The crypto community is pretty much in agreement as to whether or not Craig Wright is “Satoshi Nakamoto,” the pen-name used by the author of the bitcoin whitepaper. The vast majority say, “not.”

[Editor’s Note: Part II of this article can be found here.]

In February, one of Wright’s loudest doubters, Binance CEO Changpen Zhao—known far and wide as “CZ”—took another swing at Wright on Twitter. “CSW is a fraud. Investing in a fraud never ends well. See below. Time will tell.” He linked to information on the FCoin pyramid scheme.

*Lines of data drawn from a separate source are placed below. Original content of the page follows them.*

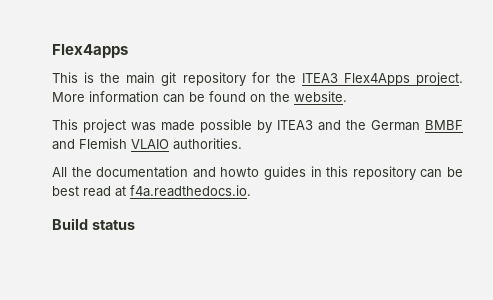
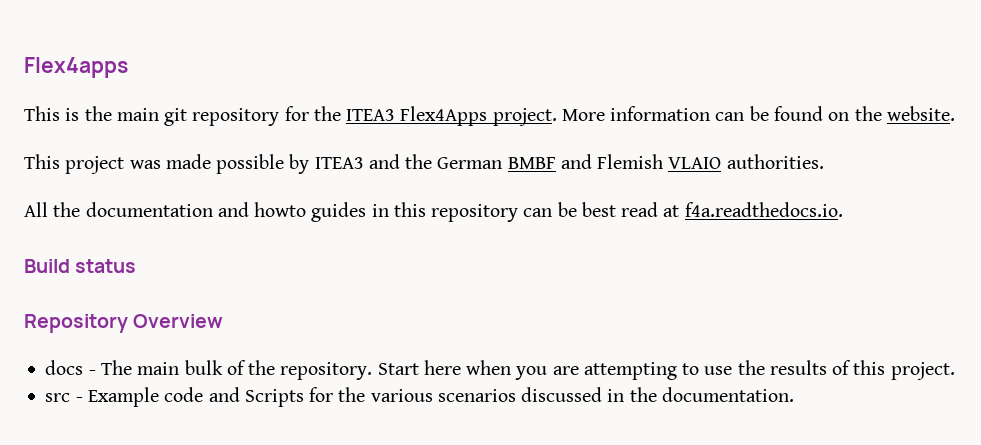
+ Repository Overview
+ docs - The main bulk of the repository. Start here when you are attempting to use the results of this project.
+ src - Example code and Scripts for the various scenarios discussed in the documentation.

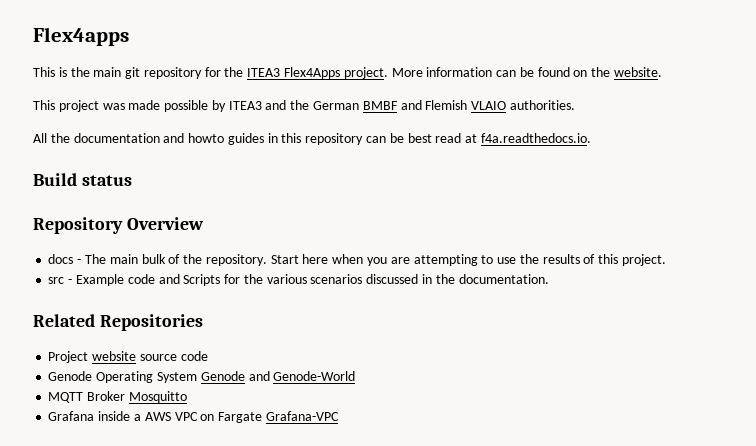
+ Related Repositories
+ Project website source code
+ Genode Operating System Genode and Genode-World
+ MQTT Broker Mosquitto
+ Grafana inside a AWS VPC on Fargate Grafana-VPC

It’s not a new fight for CZ, who booted Wright’s Bitcoin Satoshi’s Vision (BSV) cryptocurrency off the Binance exchange after Wright began suing people like “What Bitcoin Did” podcaster Peter McCormack, after he said Wright was not Nakamoto.

Wright says Bitcoin SV the only version of Bitcoin true to Nakamoto’s—i.e. his—original vision for Bitcoin.

Making the Case against Craig Wright

The problem is that the Grail-hunting types who make various claims to this effect are mostly disorganized. Some say a 2015 timestamp on a document from 2011 is proof of fraud. (Wright blamed OCR software that scanned the document). Many use this to discredit the authenticity of his estimated 600 patents.

Craig Wright basher Arthur van Pelt (Photo: Arthur van Pelt).

So today we are just going to put it all out on the table. For that we look to Arthur van Pelt, a “self-employed Bitcoin entrepreneur, living in The Netherlands.” A Bitcoin software builder, van Pelt said that his company, Cryptoboost, is raising funds to buy European banks and convert them to run on crypto. So Wright’s BSV is, theoretically, a threat to the health of his product.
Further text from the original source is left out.